Evaluating Complex Expressions on Datasets and Collections
==========================================================

Sometimes, it's possible to compute new quantities with simple algebraic combinations of columns that are already in your dataset. In these cases, you can use :py:meth:`with_new_columns <opencosmo.Dataset.with_new_columns>` to efficiently create new columns out of existing ones. However most interesting science requires more sophisticated options. Maybe you have a large number of dark matter halos and you want to find the best-fit NFW profile for each of them. Or maybe you are interested in galaxy clusters, and want to determine the most massive galaxy within each cluster-scale halo.

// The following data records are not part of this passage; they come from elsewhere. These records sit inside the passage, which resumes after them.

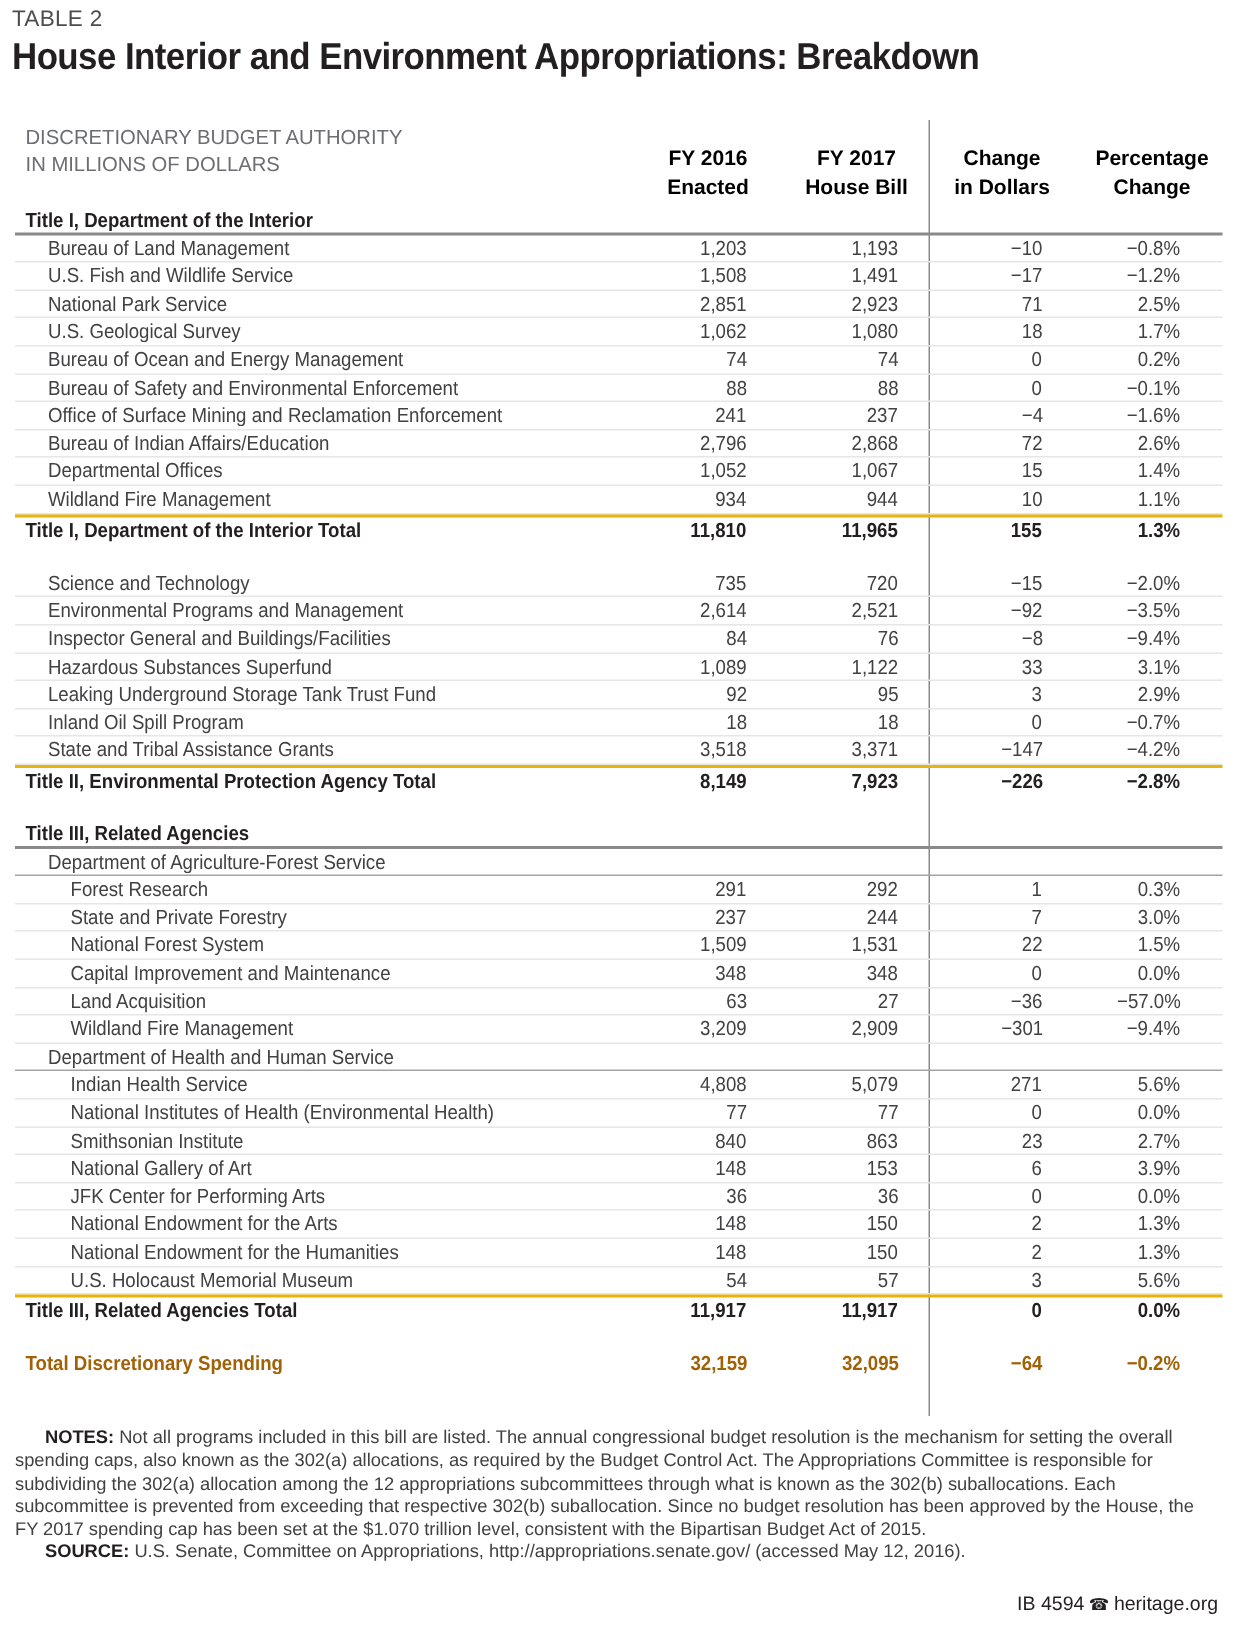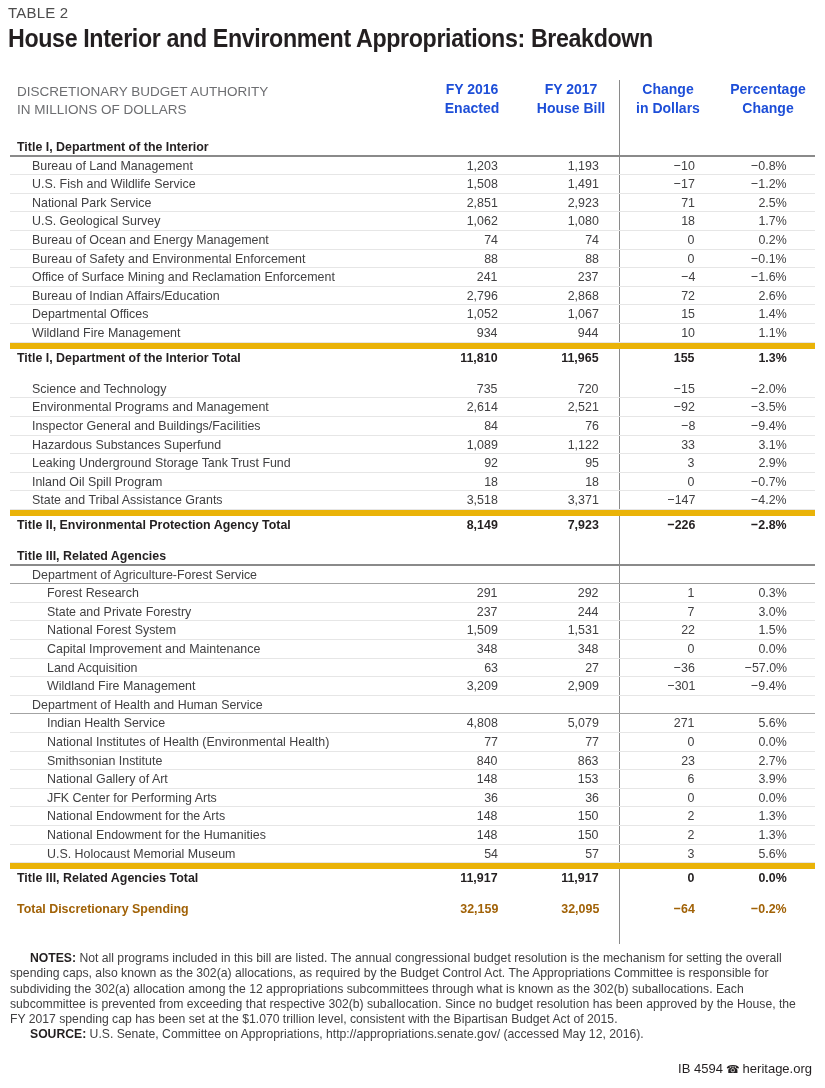--- a/index.html
+++ b/index.html
@@ -7,7 +7,7 @@
     .table-label { position: absolute; left: 8px; top: 4px; font-size: 15px; color: #4d4d4d; letter-spacing: 0.2px; text-align: center; }
     .title { position: absolute; left: 8px; top: 24px; font-size: 25px; font-weight: bold; color: #231f20; letter-spacing: -0.4px; transform: scaleX(0.93); transform-origin: left; white-space: nowrap; }
     .head-left { position: absolute; left: 17px; top: 83px; font-size: 13.5px; line-height: 18px; color: #6d6e71; text-transform: uppercase; }
-    .col-head { position: absolute; top: 80px; font-size: 14px; line-height: 19px; font-weight: bold; color: #1d4ed8; text-align: center; }
+    .col-head { position: absolute; top: 96px; font-size: 14px; line-height: 19px; font-weight: bold; color: #000000; text-align: center; }
     .divider { position: absolute; left: 619px; top: 80px; width: 1px; height: 864px; background: #8a8a8a; }
     .tbl { position: absolute; left: 10px; width: 805px; }
     .row { position: relative; height: 18.6px; font-size: 13.5px; line-height: 18.6px; color: #414042; white-space: nowrap; }

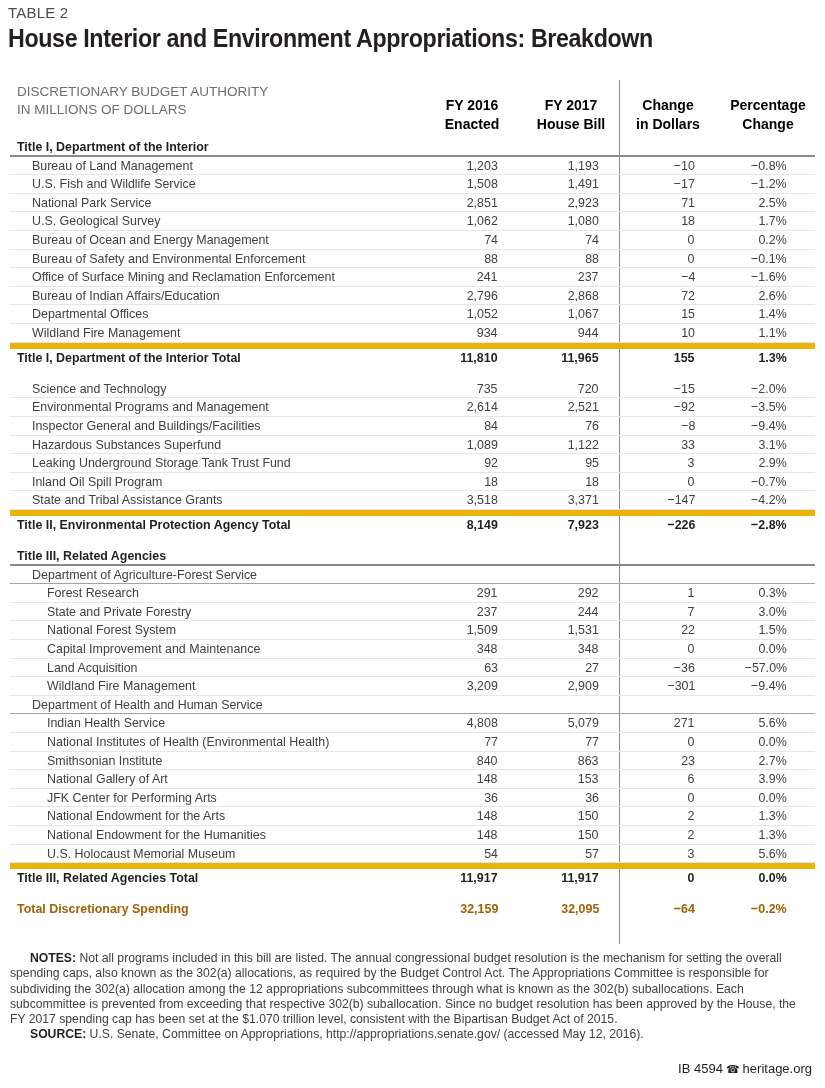--- a/index.html
+++ b/index.html
@@ -13,7 +13,7 @@
     .row { position: relative; height: 18.6px; font-size: 13.5px; line-height: 18.6px; color: #414042; white-space: nowrap; }
     .row.item { border-bottom: 1px solid #e6e6e6; box-sizing: border-box; }
     .row.section { font-weight: bold; color: #231f20; border-bottom: 2px solid #8a8a8a; box-sizing: border-box; }
-    .row.total { font-weight: bold; color: #231f20; border-top: 6px solid #eab308; box-sizing: border-box; }
+    .row.total { font-weight: bold; color: #231f20; border-top: 2px solid #eab308; box-sizing: border-box; }
     .row.grand { font-weight: bold; color: #a16207; }
     .row.sub { border-bottom: 1px solid #a3a3a3; box-sizing: border-box; }
     .name { position: absolute; left: 7px; transform: scaleX(0.92); transform-origin: left; }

For these kinds of cases, OpenCosmo provides the :py:meth:`evaluate <opencosmo.Dataset.evaluate>` method. :code:`evaluate` takes a function you provide it and evaluates over all the rows in your dataset. When you're working with a :py:class:`StructureCollection <opencosmo.StructureCollection>` you can use :py:meth:`evaluate <opencosmo.StructureCollection.evaluate>` to evalute your function over all *structures* in the collection, potentially performing complex computations that involve multiple particle species.

Evaluating on Datasets
----------------------

To evaluate a function on all rows in a single dataset, simply write a function that takes in arguments with the same name as some of the columns in your dataset and returns a dictionary of values:

.. code-block:: python

        import opencosmo as oc
        dataset = oc.open("haloproperties.hdf5")

        ds = oc.open(input_path).filter(oc.col("sod_halo_cdelta") > 0)

        def nfw(sod_halo_radius, sod_halo_cdelta, sod_halo_mass):
                r_ = np.logspace(-2, 0, 50)
                A = np.log(1 + sod_halo_cdelta) - sod_halo_cdelta / (1 + sod_halo_cdelta)

                halo_density = sod_halo_mass / (4 / 3 * np.pi * sod_halo_radius**3)
                profile = halo_density / (3 * A * r_) / (1 / sod_halo_cdelta + r_) ** 2
                return {"nfw_radius": r_ * sod_halo_radius, "nfw_profile": profile}

        ds = ds.evaluate(nfw, insert = True)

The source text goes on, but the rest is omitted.